As cities around the country prepare to welcome back office workers who’ve been on the job at home, there are big questions about just who will return and what post-pandemic downtowns will look like.
“There’s no one downtown,” laments Brenda Lamb, who owns Candyland stores in Minneapolis and St. Paul downtowns.
“There’s no more lunch hour,” Lamb went on to explain. "That’s what’s been kind of a shock to us, not getting ready that lunch hour and knowing that nothing else goes on besides waiting on customers during that lunch hour so we’ve kind of changed our daily routine here.”
Lamb fears it’s going to remain relatively deserted in the downtowns going forward. She's convinced many people who once were her customers will continue working from home long after the coronavirus pandemic ends.
“I think that the corporates and the owners of these businesses that employ these people are going to realize they’re going to save a lot of money by not having real estate,” Lamb said.
In March, downtown Minneapolis's largest employer, Target, announced plans to vacate nearly one-third of its downtown office space, saying the people who worked there would continue working remotely.
In Minneapolis and St. Paul, skyways that bustled with activity before the pandemic are oddly quiet now, even during the lunch hour. Many small retailers and restaurants are either temporarily closed or sit vacant. There are just not enough people to sell stuff to anymore.
"It’s difficult,” said Junich Abematsu ,who owns a small sushi restaurant in a skyway adjacent to the iconic IDS Center in Minneapolis. “I don’t think it’s going to be the same as it used to be, but I think it will get a little bit better than right now.”
Even downtown boosters acknowledge their districts will never be the same following the pandemic.
Steve Cramer heads the Minneapolis Downtown Council and the Downtown Improvement District. He said Target's large scaling back is an outlier, but he expects demand for space to decrease to some degree in the short term.
“I think we have to be realistic that there is going to be this process of resetting the downtown economy and it’s not going to be exactly like it was before,” Cramer said. “But it’s not going be a collapse, it’s going to be a reset and there are still some things you can only do downtown.”

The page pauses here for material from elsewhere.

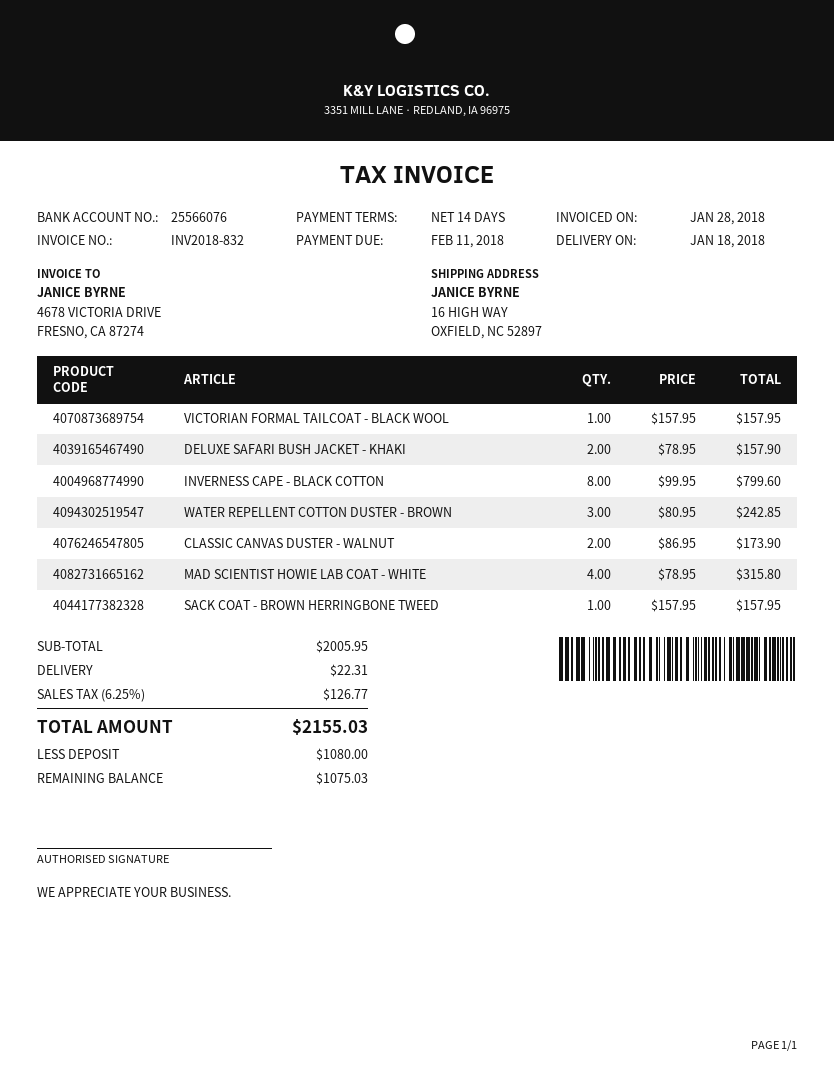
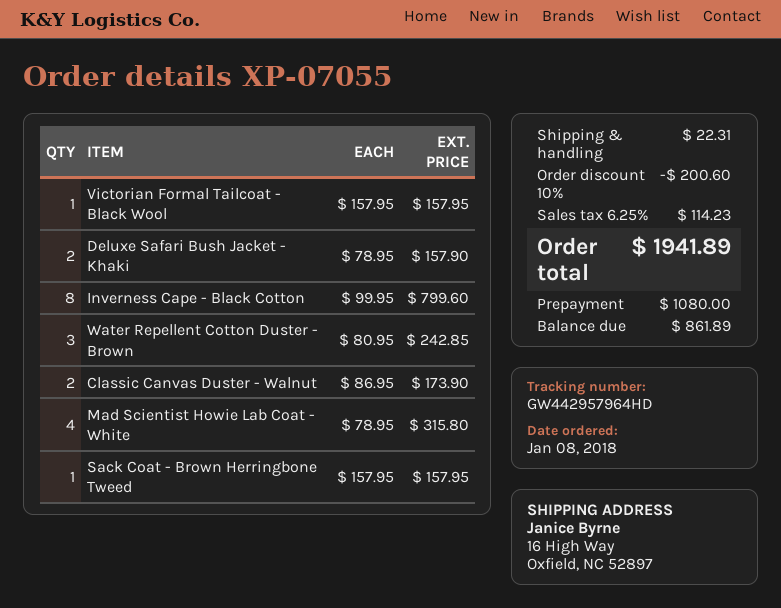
discount: none -> 10% = 200.60
tax: 6.25% = 126.77 -> 6.25% = 114.23
total: 2155.03 -> 1941.89
balance: 1075.03 -> 861.89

Cramer said he thinks a decrease in demand for office space in Minneapolis will drive down rent pricing, which he predicts will open new opportunities for businesses that previously couldn’t afford to be downtown.
Although demand for downtown office space has decreased in the Twin Cities, rents have not yet been decreasing, said Jeff Jiovanazzo of the Fortune 500 commercial real estate firm CBRE.
“We are in that wait and see phase right now,” Jiovanazzo said.
Employers and employees are trying to figure out how to proceed, but Jiovanazzo thinks many businesses will want employees back in the office. And he’s expecting many workers will want to return as well, especially younger less-senior employees who want to build their careers.
He expects workers to begin return in large numbers at the end of the summer and he thinks the return will build on itself.
“The skyways will have foot traffic and people are going to need to see that for themselves to start to feel like we’re back,” Jiovanazzo said.
He also said the roughly 50,000 people that live in and around downtown Minneapolis have become an increasingly important part of the downtown economy.
Back in St. Paul, Alfred Foster is munching on a box of popcorn he just bought from Candyland — no waiting. Foster, 67, drives a city bus in downtown St. Paul and lives north of downtown Minneapolis. He’s optimistic about a robust return to near normal in the heart of Minneapolis and St. Paul.
“They’re coming back,” he said. “You can see people coming back on the bus, so you know downtown is going to open back up.”